C’è anche molto Veneto nella tragedia della Terra dei Fuochi che la recente sentenza della Corte europea dei diritti dell’uomo di Strasburgo (Cedu) ha riportato all’onore delle cronache. La prima inchiesta, conclusa con le condanne dei responsabili, che ha rivelato il modus operandi dei trafficanti di rifiuti in Veneto, è del 2003 ma il fenomeno risale ben più indietro nel tempo.

Dalla lettura delle carte emerge che amianto, solfuri e idrocarburi sono stati spediti in discariche di mezza Italia, ma soprattutto in Campania: venti milioni di chili di rifiuti pericolosi, 300 mila euro di ecotassa evasi mensilmente. La Nuova Esa di Marcon (Ve), insieme alla Servizi costieri di Marghera (Ve), raccoglieva, miscelava ed inviava rifiuti in tutta Italia. I rifiuti della Servizi Costieri del vicentino Carlo Valle e poi da Ecoveneta, società del gruppo Maltauro sono finiti, tra l’altro, ad Acerra, provincia di Caserta, dove un terreno è stato inquinato da idrocarburi. L’inchiesta è partita nel 2001 con il sequestro a Rieti di una cava utilizzata per smaltire illecitamente rifiuti pericolosi.

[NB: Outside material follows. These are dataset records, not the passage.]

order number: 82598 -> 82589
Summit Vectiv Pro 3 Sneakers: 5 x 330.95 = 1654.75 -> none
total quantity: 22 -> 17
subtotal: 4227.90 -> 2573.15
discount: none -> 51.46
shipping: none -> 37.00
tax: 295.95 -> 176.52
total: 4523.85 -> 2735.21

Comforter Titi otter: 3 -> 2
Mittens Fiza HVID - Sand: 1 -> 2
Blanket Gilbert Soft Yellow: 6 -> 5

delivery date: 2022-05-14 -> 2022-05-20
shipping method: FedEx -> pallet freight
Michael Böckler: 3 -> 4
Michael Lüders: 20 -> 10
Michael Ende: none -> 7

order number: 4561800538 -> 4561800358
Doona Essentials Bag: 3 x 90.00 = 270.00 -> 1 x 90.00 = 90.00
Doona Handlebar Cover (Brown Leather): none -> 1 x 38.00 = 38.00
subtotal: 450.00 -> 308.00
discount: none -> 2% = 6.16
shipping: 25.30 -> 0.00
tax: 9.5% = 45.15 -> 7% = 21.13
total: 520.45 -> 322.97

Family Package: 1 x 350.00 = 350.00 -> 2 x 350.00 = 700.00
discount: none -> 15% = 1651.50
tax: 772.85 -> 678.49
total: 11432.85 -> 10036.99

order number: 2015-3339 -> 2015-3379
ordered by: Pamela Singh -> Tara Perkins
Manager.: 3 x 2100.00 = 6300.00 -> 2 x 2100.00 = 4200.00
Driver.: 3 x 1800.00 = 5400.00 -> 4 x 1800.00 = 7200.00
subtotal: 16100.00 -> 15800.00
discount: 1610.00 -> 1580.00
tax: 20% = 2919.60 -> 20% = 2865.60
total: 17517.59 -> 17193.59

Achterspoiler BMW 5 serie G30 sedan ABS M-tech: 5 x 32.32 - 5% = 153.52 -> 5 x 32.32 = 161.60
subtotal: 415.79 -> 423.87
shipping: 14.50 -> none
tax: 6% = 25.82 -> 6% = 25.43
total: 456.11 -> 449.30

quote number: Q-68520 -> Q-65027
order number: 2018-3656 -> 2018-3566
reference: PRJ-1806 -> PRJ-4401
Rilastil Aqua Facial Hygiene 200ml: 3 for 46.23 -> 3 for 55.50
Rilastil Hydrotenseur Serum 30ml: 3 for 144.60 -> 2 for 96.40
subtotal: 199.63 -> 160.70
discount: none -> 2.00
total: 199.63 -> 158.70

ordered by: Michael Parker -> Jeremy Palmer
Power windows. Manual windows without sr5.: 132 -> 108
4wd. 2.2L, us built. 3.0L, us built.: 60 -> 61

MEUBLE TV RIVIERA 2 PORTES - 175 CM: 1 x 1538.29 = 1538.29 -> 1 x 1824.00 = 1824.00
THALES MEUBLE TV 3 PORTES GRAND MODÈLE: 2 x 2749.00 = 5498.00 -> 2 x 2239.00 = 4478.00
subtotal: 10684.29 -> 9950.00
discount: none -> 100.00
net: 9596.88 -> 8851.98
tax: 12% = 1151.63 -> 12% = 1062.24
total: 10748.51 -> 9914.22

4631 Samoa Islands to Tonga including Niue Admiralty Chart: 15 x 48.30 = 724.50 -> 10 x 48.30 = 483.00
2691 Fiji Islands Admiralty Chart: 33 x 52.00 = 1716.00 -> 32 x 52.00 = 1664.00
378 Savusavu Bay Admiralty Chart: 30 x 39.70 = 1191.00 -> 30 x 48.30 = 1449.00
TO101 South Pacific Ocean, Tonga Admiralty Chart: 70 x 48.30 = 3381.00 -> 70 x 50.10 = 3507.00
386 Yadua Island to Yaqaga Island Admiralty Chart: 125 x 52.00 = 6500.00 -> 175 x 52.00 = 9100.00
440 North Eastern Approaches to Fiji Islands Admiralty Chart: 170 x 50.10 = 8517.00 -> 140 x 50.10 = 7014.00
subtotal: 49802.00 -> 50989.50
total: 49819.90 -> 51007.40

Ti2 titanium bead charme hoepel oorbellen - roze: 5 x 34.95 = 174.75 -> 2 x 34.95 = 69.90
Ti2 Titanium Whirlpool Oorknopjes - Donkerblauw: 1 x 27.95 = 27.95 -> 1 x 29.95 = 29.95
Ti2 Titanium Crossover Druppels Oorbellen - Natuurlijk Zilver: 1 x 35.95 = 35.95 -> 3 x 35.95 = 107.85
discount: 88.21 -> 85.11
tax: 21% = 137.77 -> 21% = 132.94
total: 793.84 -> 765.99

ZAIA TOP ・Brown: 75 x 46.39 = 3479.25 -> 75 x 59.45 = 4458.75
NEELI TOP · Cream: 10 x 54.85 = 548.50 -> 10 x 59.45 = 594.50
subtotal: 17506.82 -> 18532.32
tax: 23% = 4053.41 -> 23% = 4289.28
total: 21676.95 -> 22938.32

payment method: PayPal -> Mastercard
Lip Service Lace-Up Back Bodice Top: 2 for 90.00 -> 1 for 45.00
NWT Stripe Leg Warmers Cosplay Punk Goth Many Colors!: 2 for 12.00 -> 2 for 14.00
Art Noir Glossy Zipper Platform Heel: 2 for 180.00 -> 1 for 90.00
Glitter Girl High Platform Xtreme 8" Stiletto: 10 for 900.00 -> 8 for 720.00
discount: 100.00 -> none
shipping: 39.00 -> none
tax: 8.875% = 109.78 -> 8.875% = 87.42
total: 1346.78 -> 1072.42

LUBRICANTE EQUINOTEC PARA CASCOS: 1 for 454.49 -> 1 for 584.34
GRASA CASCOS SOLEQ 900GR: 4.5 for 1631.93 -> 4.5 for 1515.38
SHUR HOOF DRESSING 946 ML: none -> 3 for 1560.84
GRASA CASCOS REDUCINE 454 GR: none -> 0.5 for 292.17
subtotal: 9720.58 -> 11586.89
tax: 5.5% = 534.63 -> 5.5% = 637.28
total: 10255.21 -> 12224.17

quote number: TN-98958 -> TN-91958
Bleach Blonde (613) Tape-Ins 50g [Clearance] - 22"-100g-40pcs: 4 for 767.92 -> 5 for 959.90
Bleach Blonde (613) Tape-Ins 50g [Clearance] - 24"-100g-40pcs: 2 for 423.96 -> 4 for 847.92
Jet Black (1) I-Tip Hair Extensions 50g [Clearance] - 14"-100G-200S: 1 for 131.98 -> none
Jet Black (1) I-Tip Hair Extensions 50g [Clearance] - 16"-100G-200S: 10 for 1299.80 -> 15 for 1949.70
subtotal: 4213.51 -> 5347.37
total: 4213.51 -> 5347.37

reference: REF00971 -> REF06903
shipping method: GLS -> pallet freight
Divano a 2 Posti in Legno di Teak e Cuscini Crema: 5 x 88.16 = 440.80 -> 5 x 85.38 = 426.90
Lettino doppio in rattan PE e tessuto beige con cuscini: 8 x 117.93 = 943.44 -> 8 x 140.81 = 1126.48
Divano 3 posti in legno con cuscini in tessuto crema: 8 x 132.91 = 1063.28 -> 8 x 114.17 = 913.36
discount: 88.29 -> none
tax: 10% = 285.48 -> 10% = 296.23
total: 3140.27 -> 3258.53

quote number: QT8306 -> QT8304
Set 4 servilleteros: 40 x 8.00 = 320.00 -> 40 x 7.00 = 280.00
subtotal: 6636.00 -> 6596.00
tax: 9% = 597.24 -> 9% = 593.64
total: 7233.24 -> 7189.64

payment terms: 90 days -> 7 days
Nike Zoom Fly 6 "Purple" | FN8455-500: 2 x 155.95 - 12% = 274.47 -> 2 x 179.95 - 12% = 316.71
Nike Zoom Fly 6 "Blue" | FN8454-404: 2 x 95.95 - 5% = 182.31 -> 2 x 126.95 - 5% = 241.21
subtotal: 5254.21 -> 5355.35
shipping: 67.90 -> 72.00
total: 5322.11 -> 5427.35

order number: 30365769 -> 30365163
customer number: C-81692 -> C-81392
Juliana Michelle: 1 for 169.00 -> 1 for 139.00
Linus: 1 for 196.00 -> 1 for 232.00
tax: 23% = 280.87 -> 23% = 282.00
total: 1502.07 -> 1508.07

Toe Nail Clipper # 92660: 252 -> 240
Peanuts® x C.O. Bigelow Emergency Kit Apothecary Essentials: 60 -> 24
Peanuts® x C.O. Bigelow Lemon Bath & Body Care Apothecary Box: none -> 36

«Si procedeva alla sola operazione di triturazione e miscelazione di rifiuti anche appartenenti a partite eterogenee (pericolose e non pericolose) senza attuare alcun diverso trattamento, senza il rispetto di alcun protocollo, né dei limiti prescritti, e senza alcuna registrazione» leggiamo nelle carte del processo e per diversi anni, secondo i magistrati, «nessuno si sarebbe accorto di nulla a causa della carenza di controlli da parte di pubblici ufficiali distratti o compiacenti».

E che Marghera sia un nodo importante nei traffici dei rifiuti verso sud lo apprendiamo da quanto scrive la Commissione parlamentare sul ciclo dei rifiuti nel 2006: «Le indagini hanno consentito di documentare come l’organizzazione gestisse quantitativi elevatissimi di rifiuti speciali pericolosi, provenienti dal nord Italia, in particolare dal sito industriale di Porto Marghera (Ve), che venivano smaltiti abusivamente in aree situate a ridosso del litorale molisano, in prossimità di greti di fiumi e torrenti, nonché in terreni coltivati, grazie anche alla complicità di locali aziende agricole, che impiegavano i fanghi contaminati come fertilizzanti». Quella modalità criminale ha garantito un importante risparmio dei costi ad una parte dell’imprenditoria veneta ed è stato un ingrediente del suo successo.

Da allora è cambiato il mondo e anche i trafficanti di rifiuti si sono adeguati: le rotte, le modalità, i ruoli sono in gran parte cambiati, così come i controlli e la legislazione. Ma vale sempre quanto affermò, nel 2003, l’allora presidente della Commissione Paolo Russo di Forza Italia: «Qui non sembra esistere un’associazione di stampo mafioso, bensì un sistema affaristico-criminale fatto da imprenditori senza scrupoli che per abbattere i costi trafficano illecitamente con i rifiuti».

La città di Leonia – descritta da Italo Calvino – si ingrandisce e si arricchisce incurante di far sorgere alle sue spalle una nuova città di scarti, la sua ombra «l’opulenza di Leonia si misura dalle cose che ogni giorno vengono buttate via per far posto alle nuove». Come Leonia, il Nordest deve parte del suo successo al sacrificio fatto dalla sua ombra: le tante Terre dei Fuochi sparse per l’Italia così come il Veneto stesso.